Des restaurateurs qui jouent le jeu quand même

Tout le secteur n’est pas sur cette ligne. Une carte interactive, alimentée par le groupe Facebook « Free tap water », recense aujourd’hui plus de 500 cafés et restaurants répartis sur toute la Belgique qui offrent l’eau gratuitement. Un restaurateur namurois raconte avoir eu le déclic à force de voyager : « à force de bourlinguer, en France et ailleurs à la recherche de bons produits, je voyais systématiquement l’eau à table et je me suis dit que j’allais commencer un jour chez moi ». Ces initiatives restent minoritaires et surtout plébiscitées par une clientèle bien précise : une restauratrice liégeoise le confirme, en observant que la majorité des ventes concernent encore l’eau en bouteille, plate ou gazeuse, la carafe étant surtout plébiscitée par les Français de passage.

L’ironie du sort, c’est qu’en France même, le réflexe se perd.
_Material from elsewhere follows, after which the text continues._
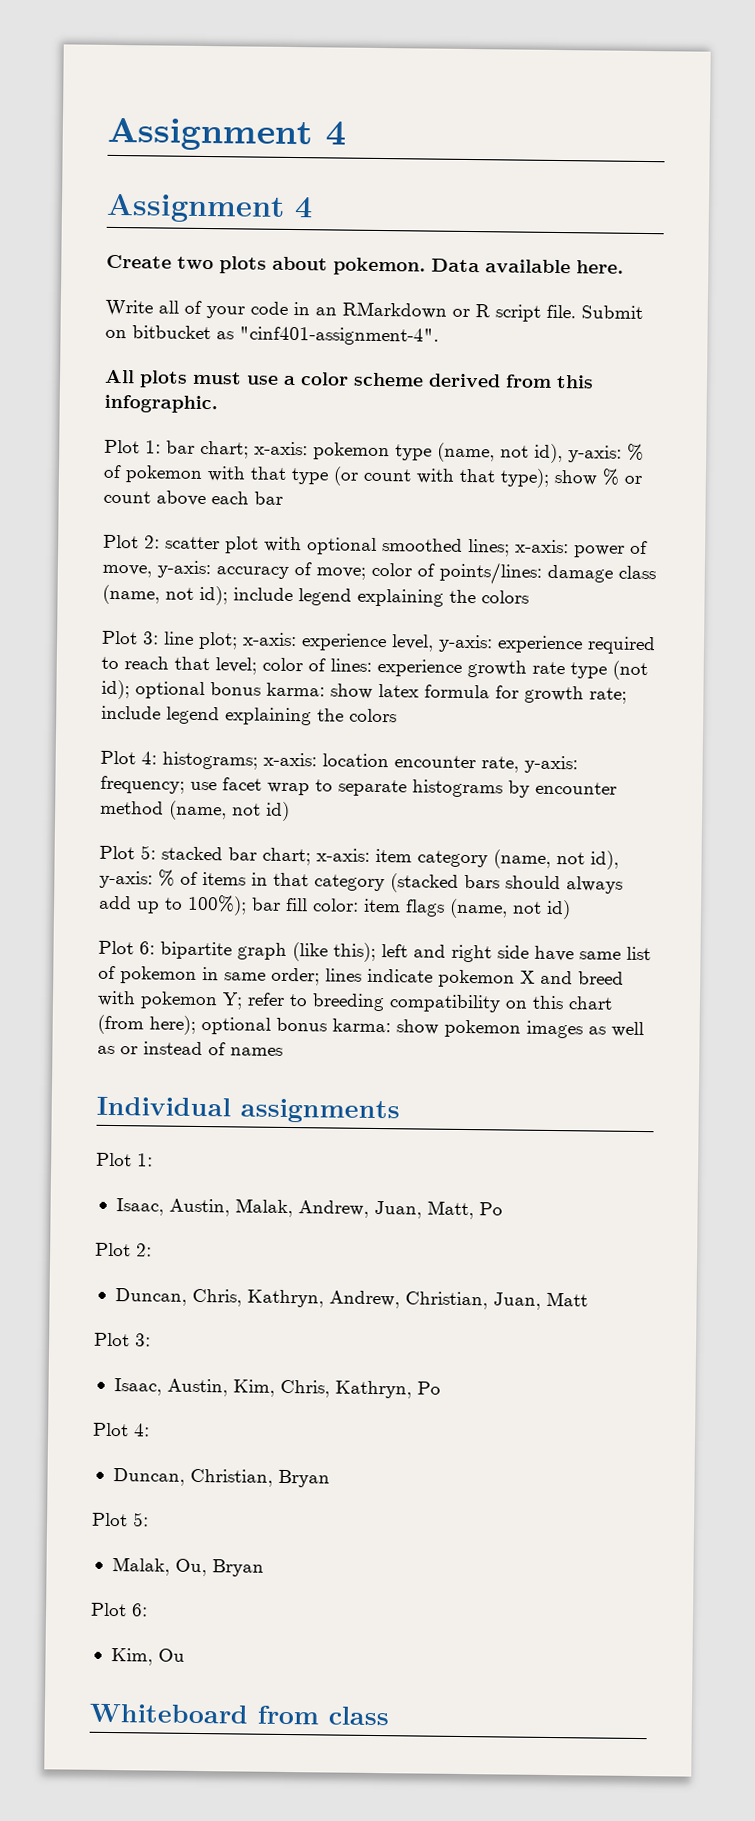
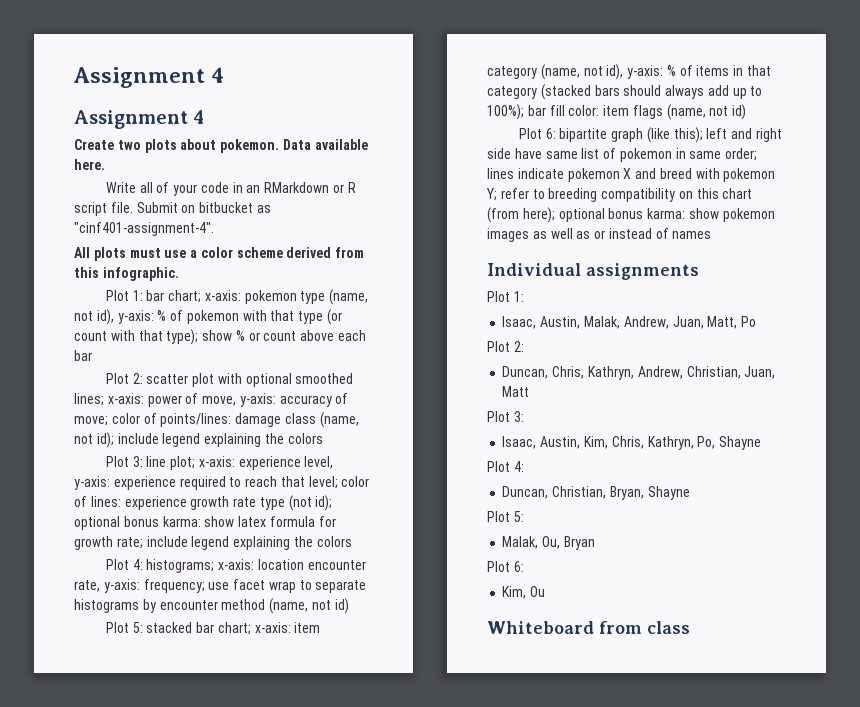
- Isaac, Austin, Kim, Chris, Kathryn, Po
+ Isaac, Austin, Kim, Chris, Kathryn, Po, Shayne
- Duncan, Christian, Bryan
+ Duncan, Christian, Bryan, Shayne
Ceux qui traversent régulièrement la frontière le remarquent : la carafe d’eau n’est plus systématiquement déposée sur la table à l’arrivée au restaurant, et quand on commande de l’eau, il n’est pas rare d’être « poussé » à l’achat d’une bouteille. La loi reste là, mais son application sur le terrain s’effrite doucement, preuve qu’une obligation légale ne suffit pas toujours à changer les habitudes commerciales d’un secteur sous pression économique, des deux côtés de la frontière.